[[ DATASET RECORDS open ]]

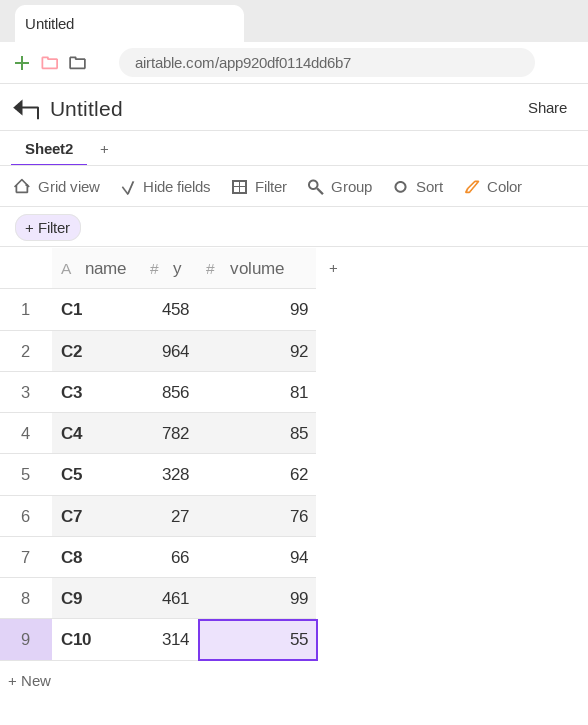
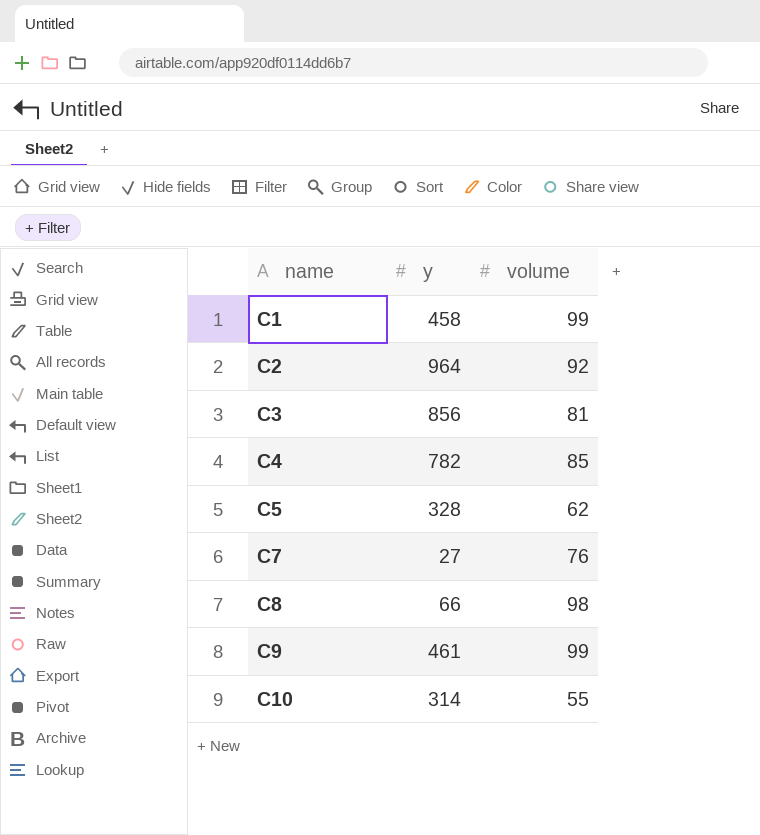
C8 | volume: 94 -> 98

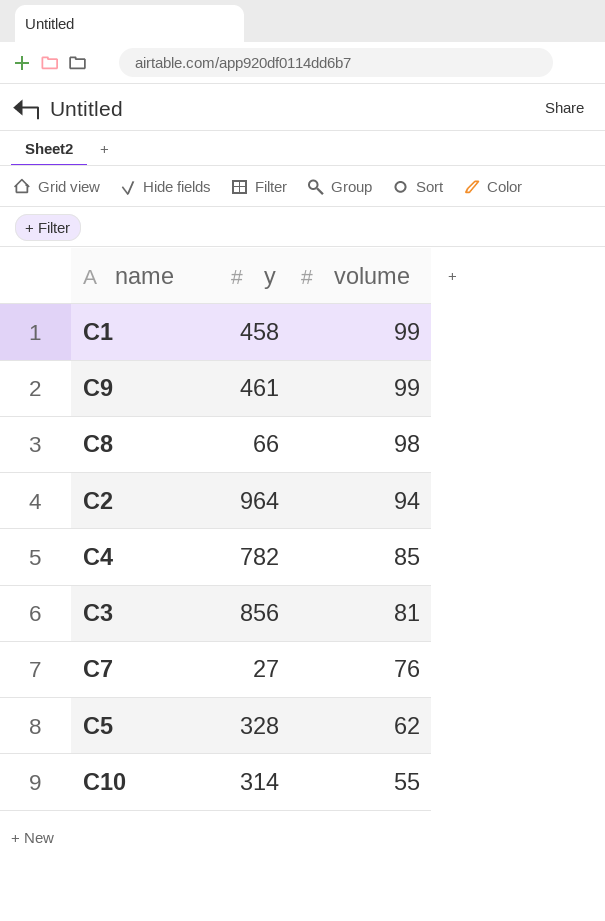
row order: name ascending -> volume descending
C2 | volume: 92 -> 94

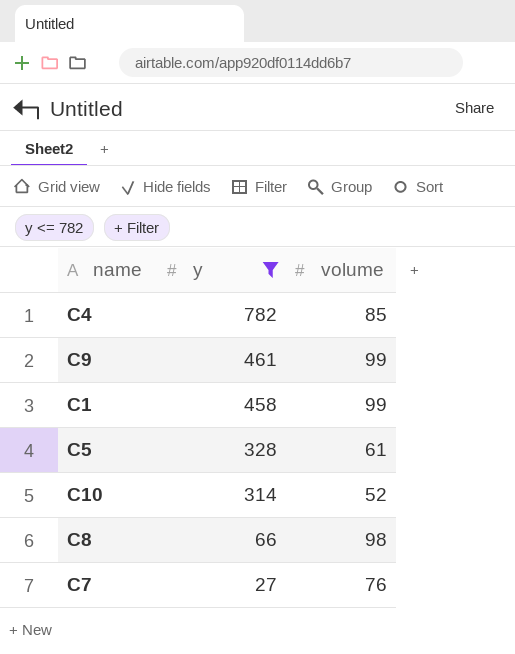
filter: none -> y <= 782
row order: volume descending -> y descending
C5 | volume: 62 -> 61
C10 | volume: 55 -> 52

[[ DATASET RECORDS closed ]]

Scan the material above and copy every line that holds the string "order".

row order: name ascending -> volume descending
row order: volume descending -> y descending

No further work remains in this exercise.